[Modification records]

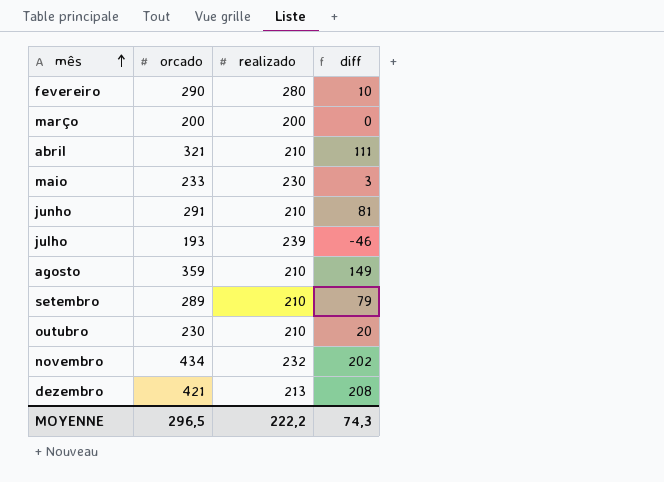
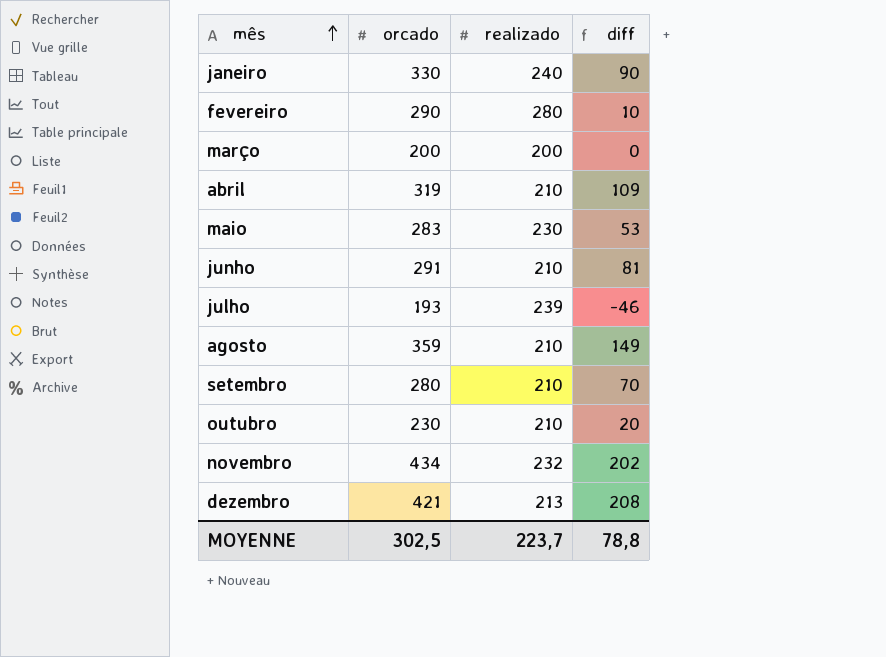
row janeiro: none -> 330 | 240 | 90
abril | orcado: 321 -> 319
abril | diff: 111 -> 109
maio | orcado: 233 -> 283
maio | diff: 3 -> 53
setembro | orcado: 289 -> 280
setembro | diff: 79 -> 70
MOYENNE | orcado: 296,5 -> 302,5
MOYENNE | realizado: 222,2 -> 223,7
MOYENNE | diff: 74,3 -> 78,8

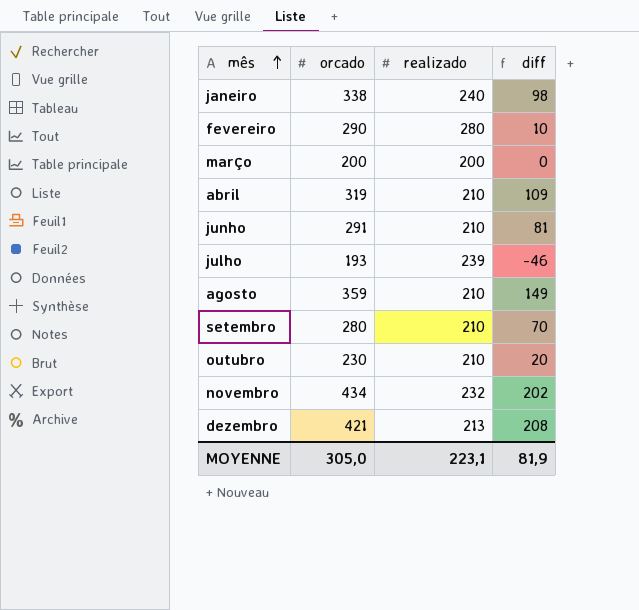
row maio: 283 | 230 | 53 -> none
janeiro | orcado: 330 -> 338
janeiro | diff: 90 -> 98
MOYENNE | orcado: 302,5 -> 305,0
MOYENNE | realizado: 223,7 -> 223,1
MOYENNE | diff: 78,8 -> 81,9

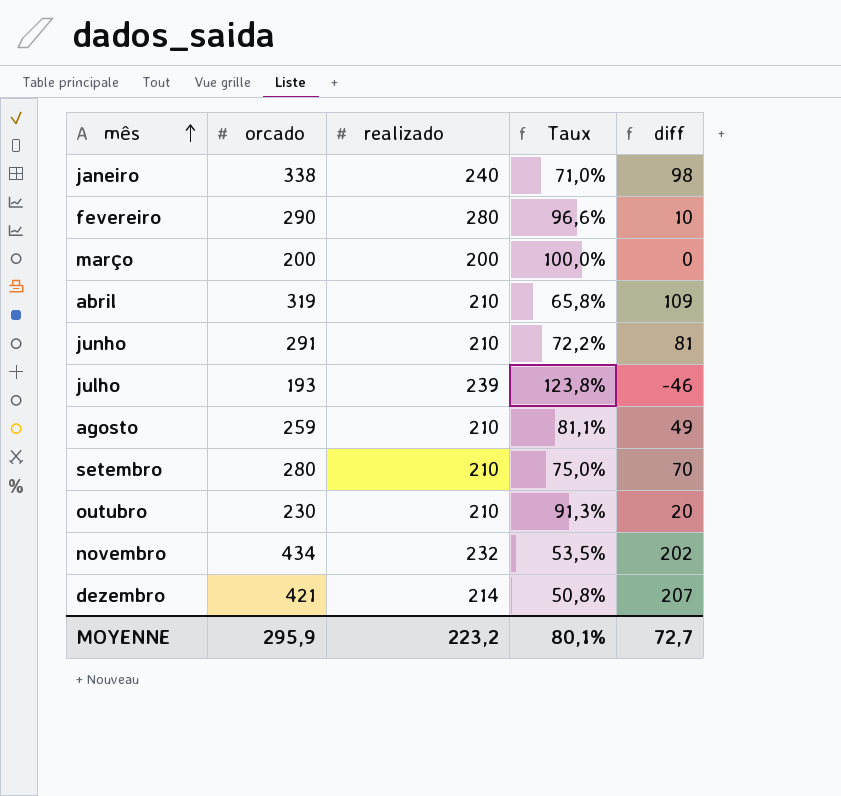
column Taux | formula: none -> [realizado] / [orcado]
agosto | orcado: 359 -> 259
agosto | diff: 149 -> 49
dezembro | realizado: 213 -> 214
dezembro | diff: 208 -> 207
MOYENNE | orcado: 305,0 -> 295,9
MOYENNE | realizado: 223,1 -> 223,2
MOYENNE | diff: 81,9 -> 72,7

• Task objective
Whenever "MOYENNE" occurs in a line above, copy that line.

• Solution to this task
MOYENNE | orcado: 296,5 -> 302,5
MOYENNE | realizado: 222,2 -> 223,7
MOYENNE | diff: 74,3 -> 78,8
MOYENNE | orcado: 302,5 -> 305,0
MOYENNE | realizado: 223,7 -> 223,1
MOYENNE | diff: 78,8 -> 81,9
MOYENNE | orcado: 305,0 -> 295,9
MOYENNE | realizado: 223,1 -> 223,2
MOYENNE | diff: 81,9 -> 72,7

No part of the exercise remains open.